Gibt es ein größeres Vergnügen, als dabei zuzusehen, wie ein donnernder Narzisst stolz in seine eigene Grube schreitet? Der texanische Konservative Nick Catoggio sagt, er kann es kaum erwarten, das herauszufinden.
„Konkret bin ich gespannt, was mit der Unterstützung eines unbeliebten Präsidenten passiert, wenn er einen unbeliebten Krieg beginnt, den niemand kommen sah, während er gleichzeitig darum kämpft, einen weiteren unbeliebten Krieg zu lösen, den er begonnen hat und den niemand kommen sah", sagte Catoggio dem Dispatch.
Da er des Stillstands im Iran überdrüssig geworden sei, habe ein „frustrierter" Donald Trump angeblich gegenüber Beratern geklagt, dass der Plan, Kuba zur Unterwerfung zu zwingen, zu langsam vorankomme, weshalb er beschlossen habe, die Dinge zu beschleunigen, indem er es „Venezuela" antue. Das bedeute, den Anführer des Landes auf der Grundlage von Bundesanklagen als Vorwand für eine Entführung anzuklagen, US-Kriegsschiffe in seiner Nähe zu positionieren, um die Führung einzuschüchtern, und die Amerikaner dann zu bitten, „zu glauben, dass eine Bananenrepublik, die ihr Volk nicht ernähren kann, eine Bedrohung für die Vereinigten Staaten darstellt."
Doch die Amerikaner lehnen die Idee einer Invasion Kubas ab – die Missbilligung liegt bei einem deutlichen Verhältnis von 64 zu 15. Und 60 Prozent der Amerikaner missbilligen nach wie vor Trumps Iran-Krieg – was zufällig der gleichen Missbilligung für Trumps Umgang mit der Wirtschaft entspricht.
„Deshalb bin ich begeistert", sagte Catoggio. „Die Übernahme Kubas wird einem neuartigen politischen Experiment gleichkommen, um zu messen, wie Wähler auf einen demokratischen Anführer reagieren, der sie praktisch formell darüber informiert, dass ihre Meinung ihm nicht mehr wichtig ist. Obwohl, wenn ich jetzt darüber nachdenke, hat er diese Mitteilung wohl schon längst gemacht."
Trump, so sagte er, scheine aus seiner Begegnung mit der Tragi-Komödie seines „Liberation Day-Debakels" nichts gelernt zu haben.
Und während er sich unter amerikanischen Wählern Feinde macht, sagte Catoggio, habe Trump Bill Cassidy zu einer lahmen Ente gemacht, die ihm nichts mehr schulde, und habe dann prompt dasselbe mit John Cornyn getan. (Vorausgesetzt, Cornyn verliert nächste Woche die Vorwahlstichwahl in Texas, was wahrscheinlich ist.)"

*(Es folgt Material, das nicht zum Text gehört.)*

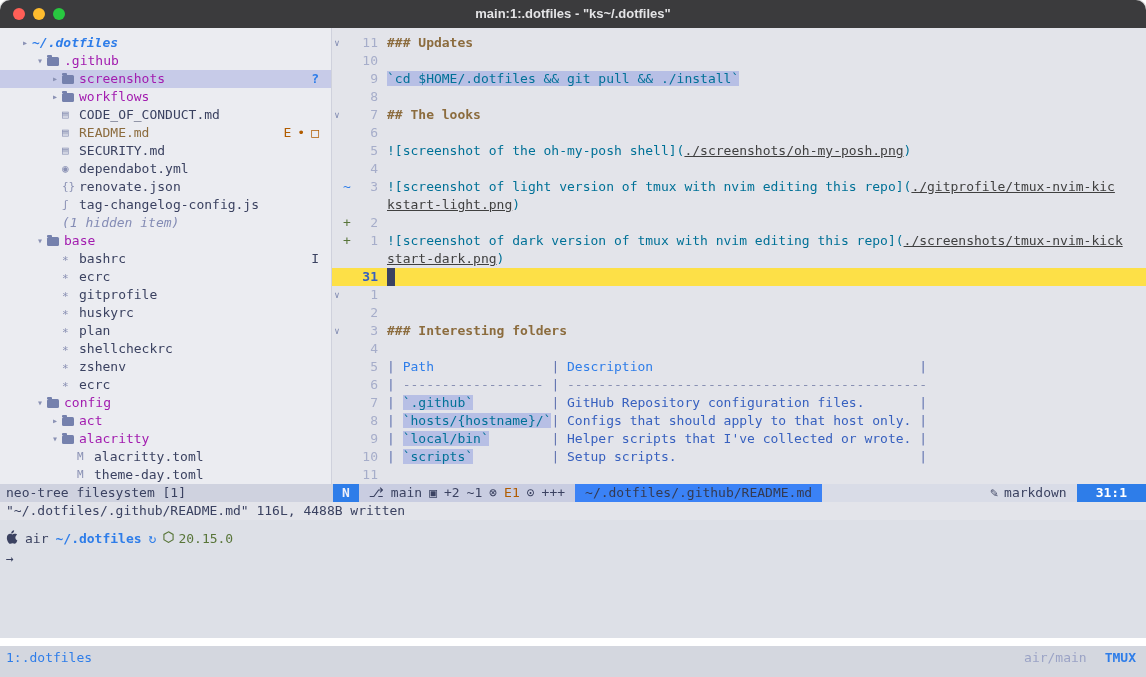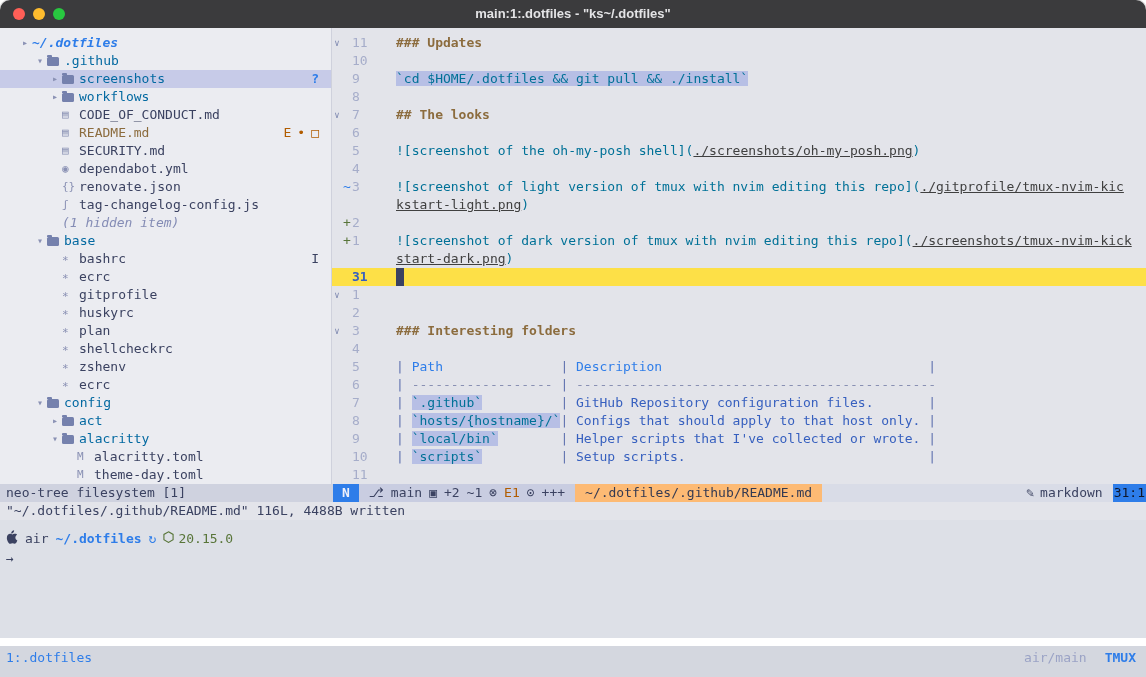"11" .lnum { margin-right: 18px -> 9px; text-align: left -> right }
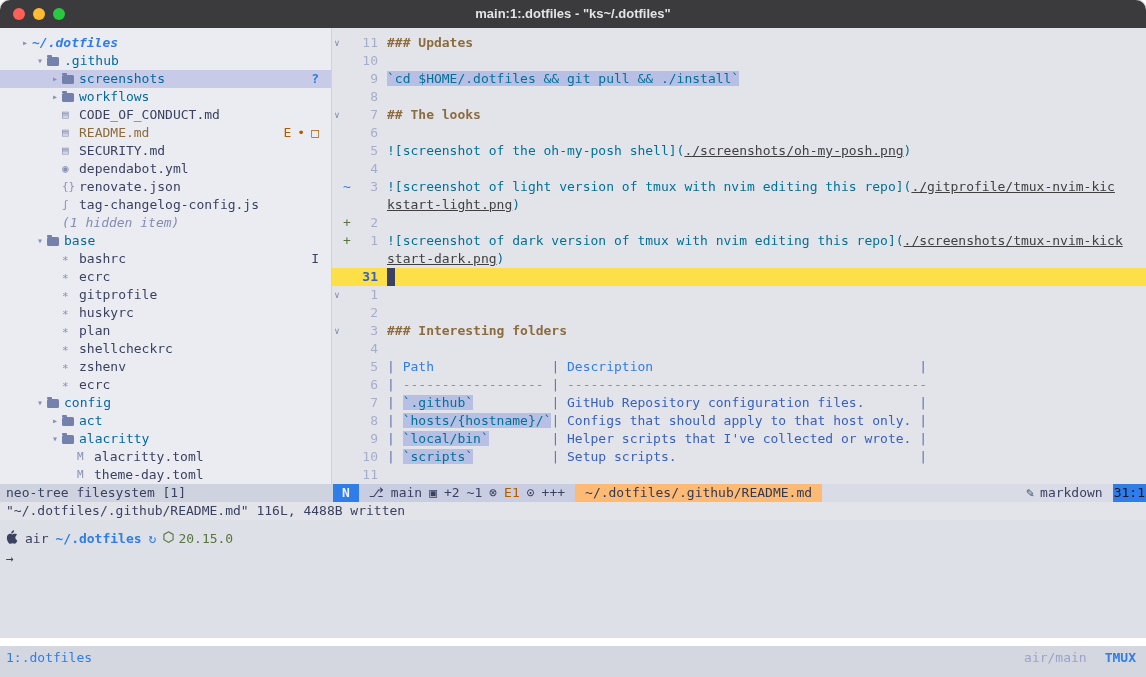".github" .lbl-folder { color: #0369a1 -> #a21caf }
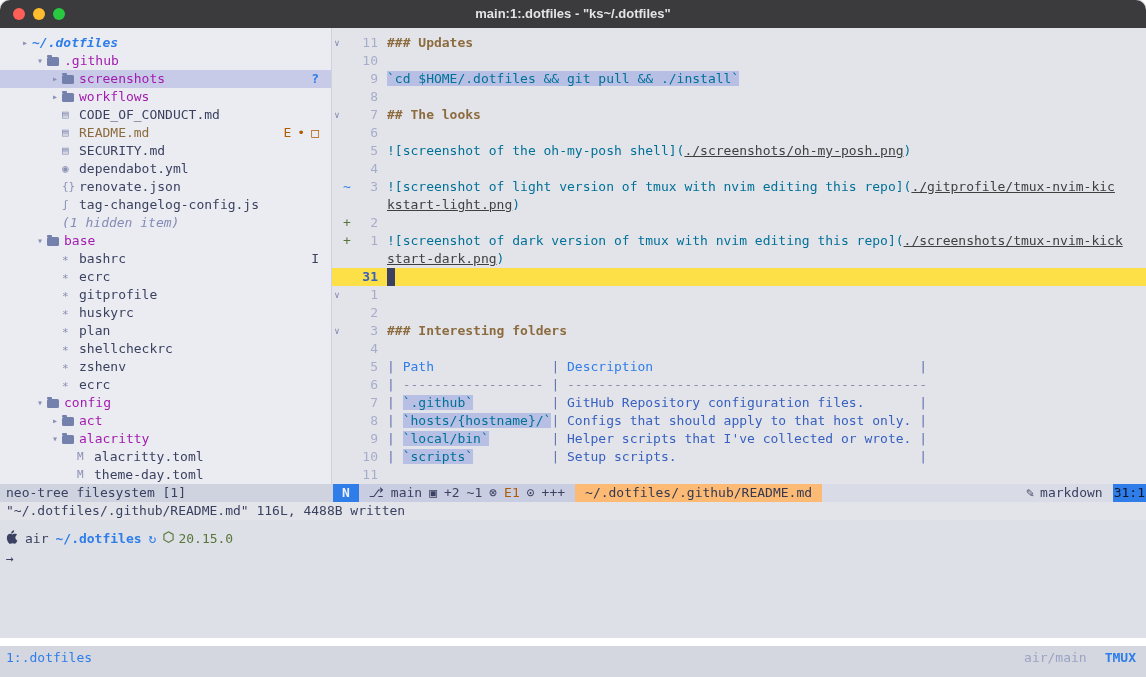"~/.dotfiles/.github/README.md" .seg-file { background: #fdba74 -> #3b82f6 }
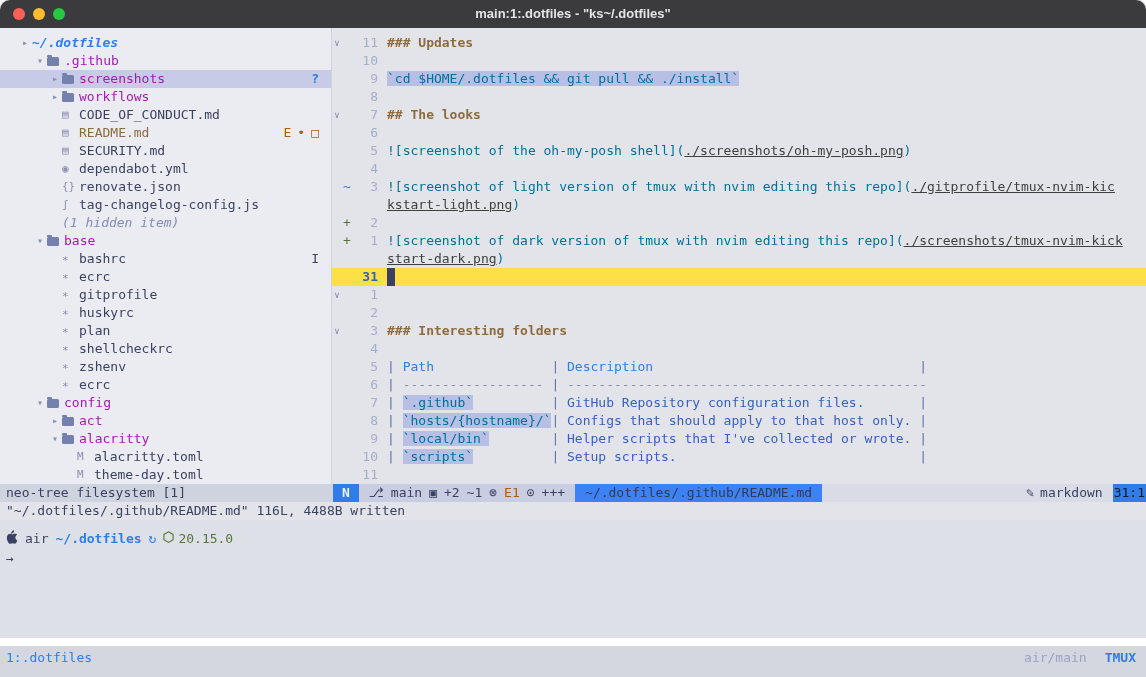"31:1" .seg-pos { color: #0f172a -> #ffffff; font-weight: normal -> bold; padding: 0 1px -> 0 19px }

„Und dann, während die Senat-Republikaner bereits brodeln, warf er zwei brennende Tüten Hundekot auf ihre Veranda, startete einen neuen steuerfinanzierten Slush-Fonds für seine kriminellen Kumpane und forderte die Gesetzgeber auf, ihm eine Milliarde Dollar für einen Ballsaal zu geben, während die Wähler wegen der Lebenshaltungskosten schreien", sagte Catoggio.
Warum tut Trump das? Catoggio sagt, er habe die Antwort.
„Ich glaube nicht, dass da irgendein Rätsel steckt. Fast das Gegenteil: Wann haben Größenwahnsinnige, denen immense Macht anvertraut wurde, in der Geschichte nicht gierig mehr gebissen, als sie kauen konnten?", sagte er. „… Wenn man sich selbst als den mächtigsten Menschen hält, der je gelebt hat, wenn man sich vorstellt, dass das einzige Hindernis, seinen Willen durchzusetzen, die eigene Zurückhaltung beim Beharren darauf ist, dann muss die Vorstellung, ‚überdehnt' zu sein, unvorstellbar sein. Man wird seine Lektion daraus nicht lernen, weil man es buchstäblich nicht kann."